►
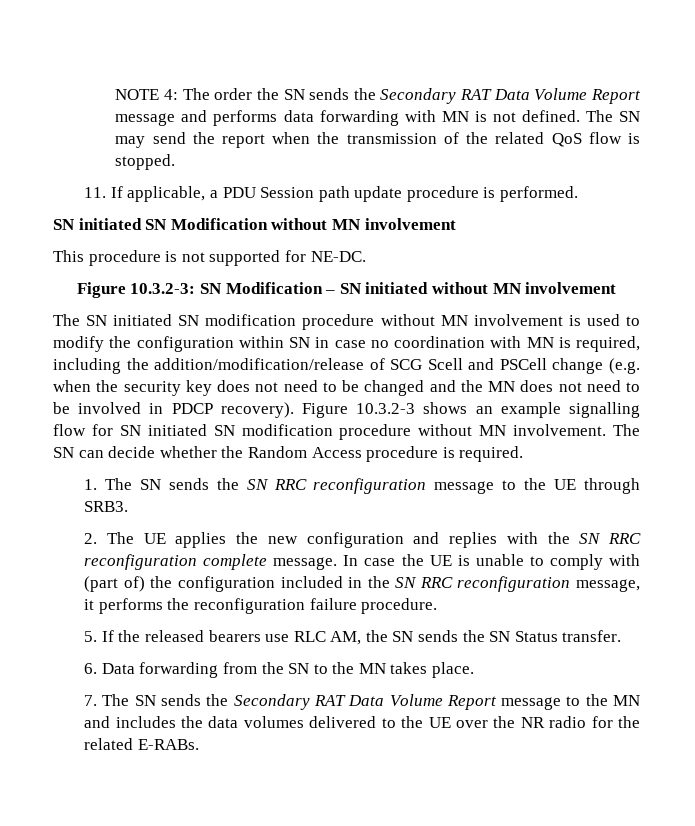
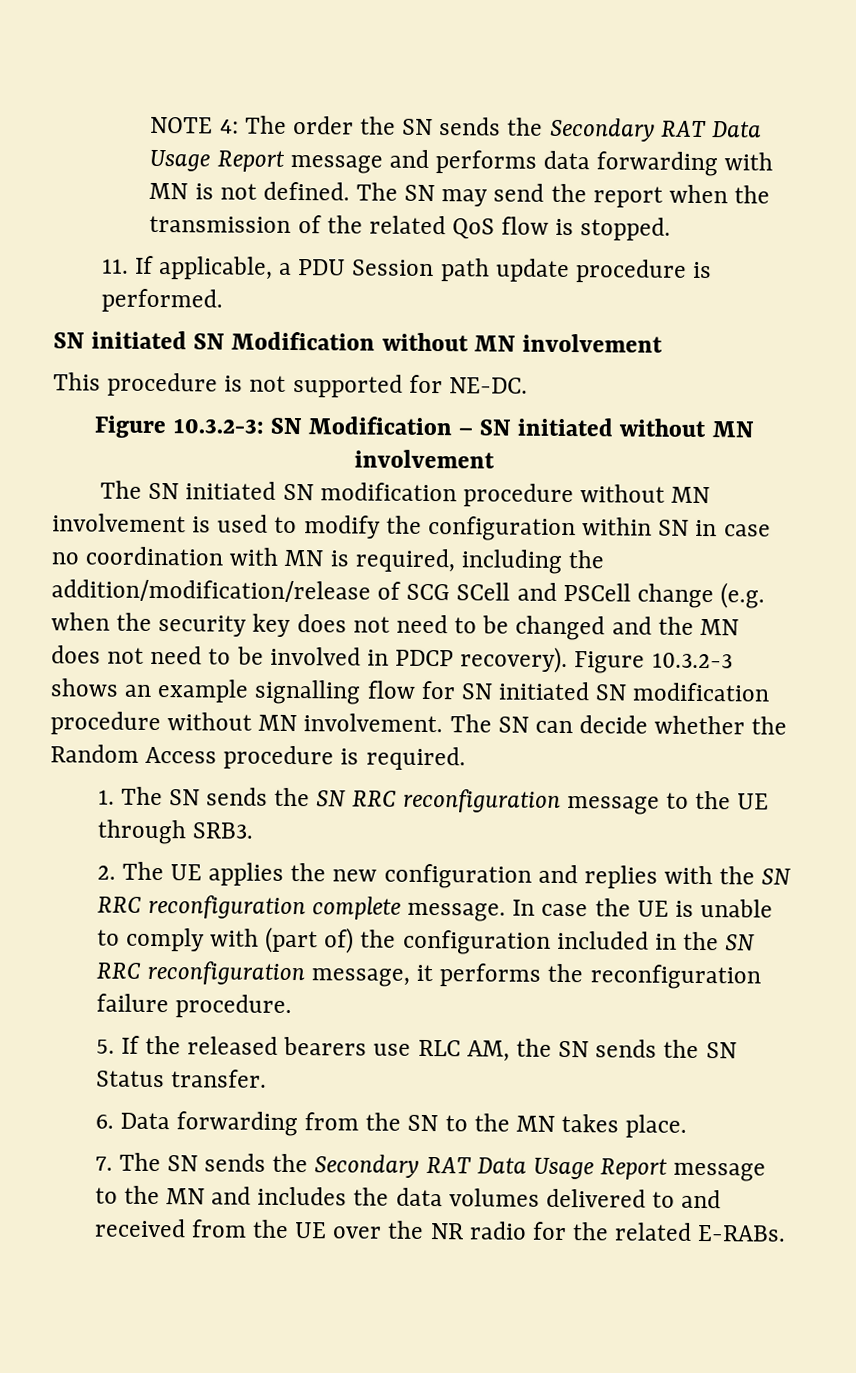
- NOTE 4: The order the SN sends the Secondary RAT Data Volume Report message and performs data forwarding with MN is not defined.
+ NOTE 4: The order the SN sends the Secondary RAT Data Usage Report message and performs data forwarding with MN is not defined.
- The SN initiated SN modification procedure without MN involvement is used to modify the configuration within SN in case no coordination with MN is required, including the addition/modification/release of SCG Scell and PSCell change (e.g. when the security key does not need to be changed and the MN does not need to be involved in PDCP recovery).
+ The SN initiated SN modification procedure without MN involvement is used to modify the configuration within SN in case no coordination with MN is required, including the addition/modification/release of SCG SCell and PSCell change (e.g. when the security key does not need to be changed and the MN does not need to be involved in PDCP recovery).
- 7. The SN sends the Secondary RAT Data Volume Report message to the MN and includes the data volumes delivered to the UE over the NR radio for the related E-RABs.
+ 7. The SN sends the Secondary RAT Data Usage Report message to the MN and includes the data volumes delivered to and received from the UE over the NR radio for the related E-RABs.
◄
◆ ASSIGNED TASK ◆
When you retype the data above, match every line exactly and leave the pictures behind.

◆ SOLVED EXERCISE ◆
- NOTE 4: The order the SN sends the Secondary RAT Data Volume Report message and performs data forwarding with MN is not defined.
+ NOTE 4: The order the SN sends the Secondary RAT Data Usage Report message and performs data forwarding with MN is not defined.
- The SN initiated SN modification procedure without MN involvement is used to modify the configuration within SN in case no coordination with MN is required, including the addition/modification/release of SCG Scell and PSCell change (e.g. when the security key does not need to be changed and the MN does not need to be involved in PDCP recovery).
+ The SN initiated SN modification procedure without MN involvement is used to modify the configuration within SN in case no coordination with MN is required, including the addition/modification/release of SCG SCell and PSCell change (e.g. when the security key does not need to be changed and the MN does not need to be involved in PDCP recovery).
- 7. The SN sends the Secondary RAT Data Volume Report message to the MN and includes the data volumes delivered to the UE over the NR radio for the related E-RABs.
+ 7. The SN sends the Secondary RAT Data Usage Report message to the MN and includes the data volumes delivered to and received from the UE over the NR radio for the related E-RABs.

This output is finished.